But already she was gone, engulfed by relatives, all of them echoes of her: lithe Nordic bodies, white-blond hair, long noses. Polished people who looked like they’d be cold to touch.
I had not wanted to come. It had been three months since I’d so much as grabbed coffee with Sally, and in those months I’d finally felt able to think straight. “It’s my work,” I’d told her, in the phone calls I answered. “I’m unbelievably busy.” I said this despite living less than two hours away. Despite the fact that her mother was dying—for real this time, no more chance of remission—and that her father had been dead for eight years. I deliberately took on extra hours, extra projects, anything to stay longer in the white light of the lab, among whirring fans, trays of bladderwort and daffodils standing erect, in the place where I believed myself happy.
Notes 5/12 — Characteristics
Native to New England, Pinus Strobus is also known as White Pine, Soft Pine and Weymouth Pine. The evergreen tree takes a conical shape. Fast growing, given the proper climate.
“Madeline,” called a voice, and I peered out toward the other funeral attendees, like bright dashes of paint dotting the lawn. No sign of Sally. No sign that the voice belonged to anyone. A caterer lunged at me with a tray of little marzipan animals: zebras, penguins, a slumping chimpanzee. I felt dizzy.

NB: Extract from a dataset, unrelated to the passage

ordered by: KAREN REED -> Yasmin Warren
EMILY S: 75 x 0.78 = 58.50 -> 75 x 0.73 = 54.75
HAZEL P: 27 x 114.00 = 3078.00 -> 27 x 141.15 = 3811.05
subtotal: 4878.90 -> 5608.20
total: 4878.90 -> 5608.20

I turned to find Lou Crane, one of Sally’s ex-boyfriends (always Lou Crane, never Lou. “Like Charlie Parker,” he used to tell people). He’d gotten paunchy since college but still had the same foxy, glittering eyes. He beckoned from a half circle of young men, some of whom looked familiar. More of Sally’s ex-boyfriends, I realized.
It surprised me, seeing them, though it shouldn’t have. Sally had the uncanny ability to stay close after breakups. The boyfriends waved, a few [End Page 52] hugged me—they all seemed to be getting along quite well—unaware, evidently, of their own oddity: a series of successive upgrades, each in turn abandoned.

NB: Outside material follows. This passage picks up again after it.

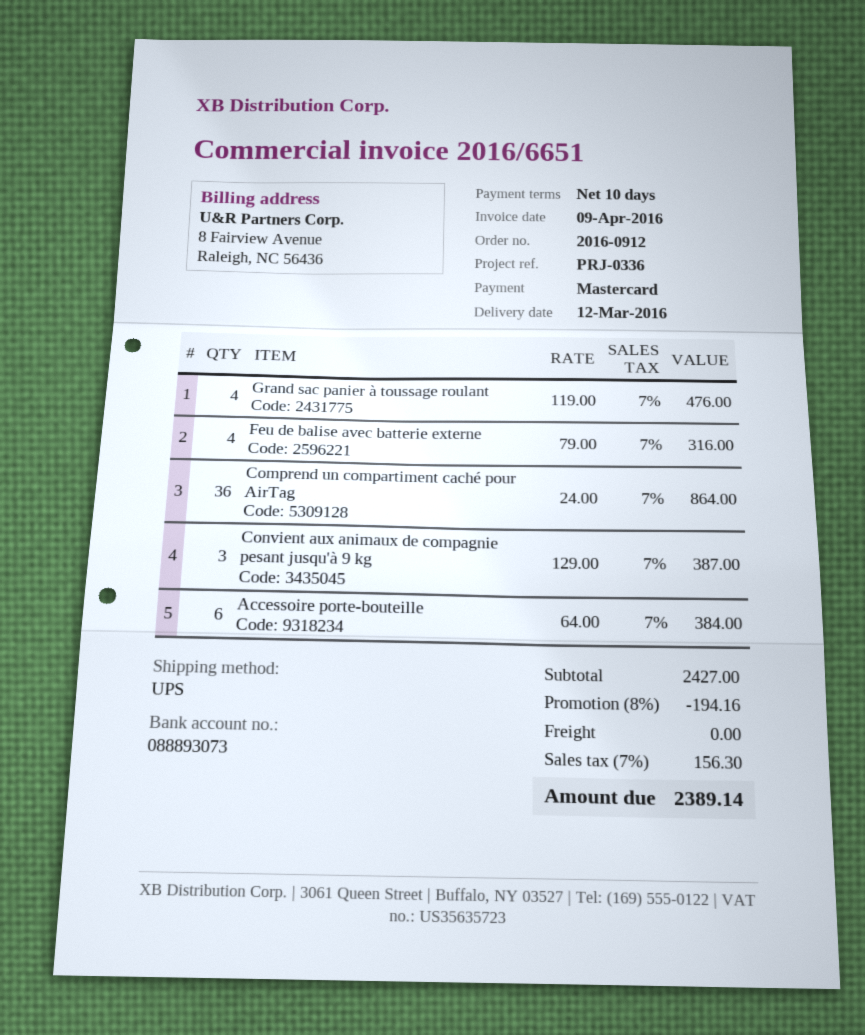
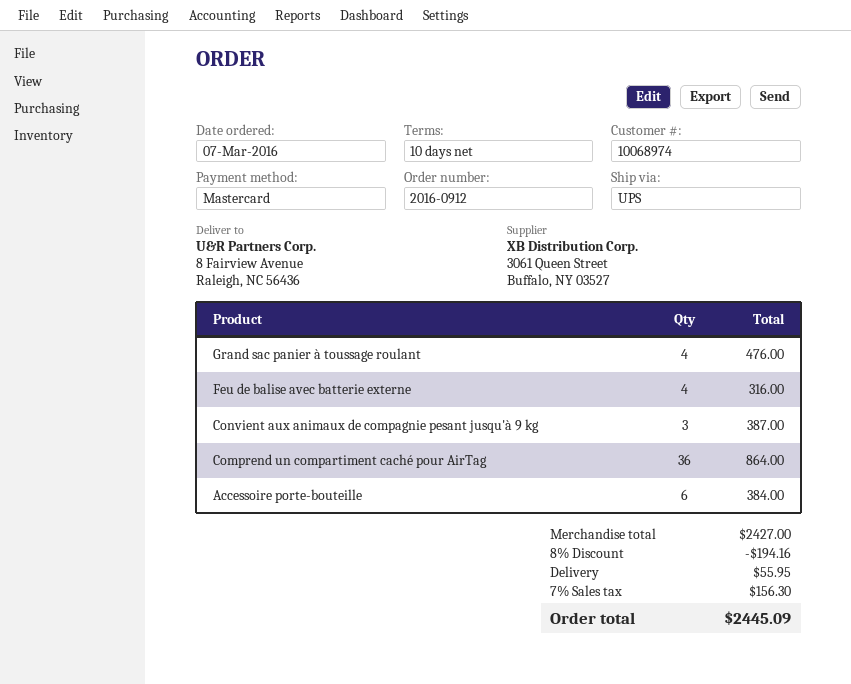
shipping: 0.00 -> 55.95
total: 2389.14 -> 2445.09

“So,” said Lou Crane, as he and the other boyfriends dismantled a tray of blue cheese canapés, “I got us some stuff for tonight.” He exaggerated the word stuff.
“Tonight?” I echoed.
“We’re having a party.”
In college, Lou Crane had called himself a musician—played saxophone and wore his hair long—but even then you could detect a harshness, a bulldoggedness, beneath the smell of hash. How fitting that he’d since started working in finance.
“For Sally,” he added, drawing close and raising his eyebrows, “to take her mind off things.”
Despite the circumstances, I had enjoyed seeing Lou Crane—enjoyed jostling shoulders with my past—but now I wanted to shut that past out. I wanted to return to my clear-eyed life: the 6:00 am jogs, the hissing cappuccino maker, a newspaper so fresh it smudged my palms black.
“Can’t stay,” I said, trying to sound disappointed. “Got to get back—work.”
Lou Crane gave me a come on look, the other boyfriends following his gaze, as if it were a road leading from him to me. “Maddy,” he said, like he owned the name. He looked at me...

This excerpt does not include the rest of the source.